> [Task objective]
From the first line to the last, write out the data below exactly.

> [Data for review]
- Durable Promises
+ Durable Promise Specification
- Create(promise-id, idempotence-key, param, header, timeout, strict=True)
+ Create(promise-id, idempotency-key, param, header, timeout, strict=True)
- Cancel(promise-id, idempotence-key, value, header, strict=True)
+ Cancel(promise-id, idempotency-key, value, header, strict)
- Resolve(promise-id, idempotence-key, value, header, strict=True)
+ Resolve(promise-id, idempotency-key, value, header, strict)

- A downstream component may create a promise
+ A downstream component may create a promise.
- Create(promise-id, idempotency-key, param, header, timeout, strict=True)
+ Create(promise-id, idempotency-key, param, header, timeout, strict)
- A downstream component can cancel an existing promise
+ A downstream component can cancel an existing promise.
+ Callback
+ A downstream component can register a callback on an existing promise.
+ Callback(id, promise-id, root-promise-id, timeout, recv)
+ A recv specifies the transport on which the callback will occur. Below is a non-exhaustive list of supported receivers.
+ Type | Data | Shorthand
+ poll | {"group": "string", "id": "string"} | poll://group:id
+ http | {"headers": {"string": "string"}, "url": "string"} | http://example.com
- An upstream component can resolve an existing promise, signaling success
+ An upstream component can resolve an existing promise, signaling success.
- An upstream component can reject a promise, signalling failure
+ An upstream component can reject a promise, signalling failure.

> [Reply]
- Durable Promises
+ Durable Promise Specification
- Create(promise-id, idempotence-key, param, header, timeout, strict=True)
+ Create(promise-id, idempotency-key, param, header, timeout, strict=True)
- Cancel(promise-id, idempotence-key, value, header, strict=True)
+ Cancel(promise-id, idempotency-key, value, header, strict)
- Resolve(promise-id, idempotence-key, value, header, strict=True)
+ Resolve(promise-id, idempotency-key, value, header, strict)

- A downstream component may create a promise
+ A downstream component may create a promise.
- Create(promise-id, idempotency-key, param, header, timeout, strict=True)
+ Create(promise-id, idempotency-key, param, header, timeout, strict)
- A downstream component can cancel an existing promise
+ A downstream component can cancel an existing promise.
+ Callback
+ A downstream component can register a callback on an existing promise.
+ Callback(id, promise-id, root-promise-id, timeout, recv)
+ A recv specifies the transport on which the callback will occur. Below is a non-exhaustive list of supported receivers.
+ Type | Data | Shorthand
+ poll | {"group": "string", "id": "string"} | poll://group:id
+ http | {"headers": {"string": "string"}, "url": "string"} | http://example.com
- An upstream component can resolve an existing promise, signaling success
+ An upstream component can resolve an existing promise, signaling success.
- An upstream component can reject a promise, signalling failure
+ An upstream component can reject a promise, signalling failure.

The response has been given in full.